Chapter One
Some people believe that the first Cyclopes were the children of Uranus. Others say they rise out of the ground or swim out of molten lava. It’s also said they are carved out of stone - formed completely by the earth’s strange thoughts.
Me? I was born in a hospital about 45 minutes away from the heart of New York City with two human parents. My parents disowned me of course, and dropped me off at the nearest orphanage with some story about finding me in the snow. That was fifteen years ago. That orphanage closed down and I was transferred to this one.
No matter where I am, I’m the same person: a monster hating love and a monster loving hate. Well, that’s according to everyone around me.
Me? I thought I was only different, but I guess that’s as bad.
Every once in a while the orphanage would assign a new kid as my roommate in hopes that someone could learn to live with me, but no one has yet. I threaten them enough and within a day, the new kid is moved to a different room.
I don’t mind. I would mind if they stayed.
Due to lack of space, I was stuck with another one of those kids. I never believed anyone could be so annoying. The kid, Ferris, was incapable of closing his mouth. His quietest moments were only pauses to catch his breath. He wasn’t ever scared of me. No matter how many threats I hissed at him, hints I dropped, and glares I gave, he never realized what I was attempting to do. Everyone assumed I liked him.
“Why do you always sit alone?”, he asked as is head popped up level to my top bunk where I was lying previously uninterrupted.
I didn’t answer.
“You could sit with the other kids. I’m sure they would like you if they got to know you.”

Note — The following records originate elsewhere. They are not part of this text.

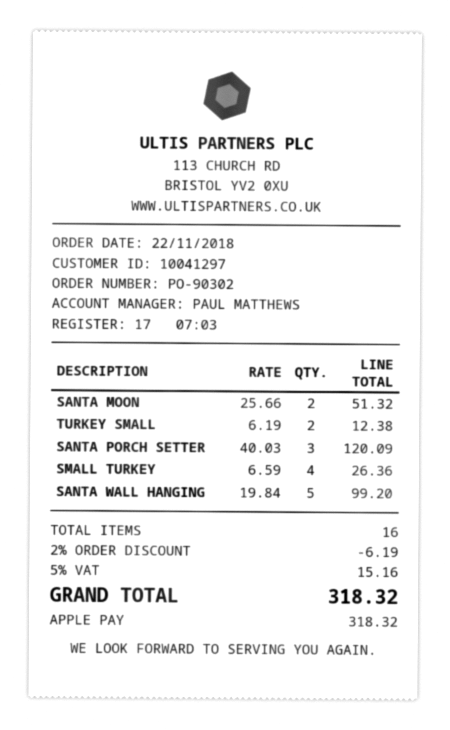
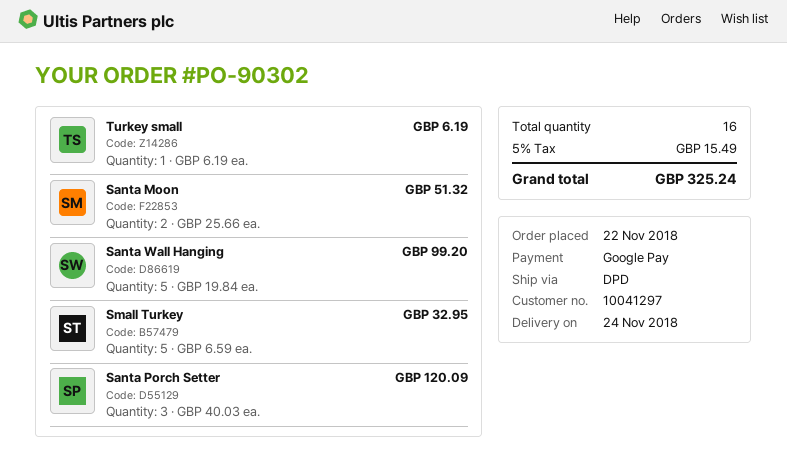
payment method: Apple Pay -> Google Pay
TURKEY SMALL: 2 x 6.19 = 12.38 -> 1 x 6.19 = 6.19
SMALL TURKEY: 4 x 6.59 = 26.36 -> 5 x 6.59 = 32.95
discount: 2% = 6.19 -> none
tax: 5% = 15.16 -> 5% = 15.49
total: 318.32 -> 325.24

If only I could bring myself to laugh at that. “They’d be dead before they learned my first name.”
“So?” he replied.
“There are other people here, you know.”
“I don’t like them,” was his simple response.
Some days I wanted to give in. Becoming the monster everyone thought I was wouldn’t change a thing. If I could just act on how I felt, if I could release the emotions inside me…
“I want to talk to you.” I said as I sat up. There was enough violence in the world today. I could wait until tomorrow to teach him a lesson. “Do you believe everyone should get what they want?” I asked the floating head.
He hesitated. “Yes.”
“Alright, then, I want you to leave.”
His face fell. I mean, I almost heard that sucker hit the ground. After Ferris had picked his face up in a second attempt to redeem me, he spoke. “Those kids… They act different around me.”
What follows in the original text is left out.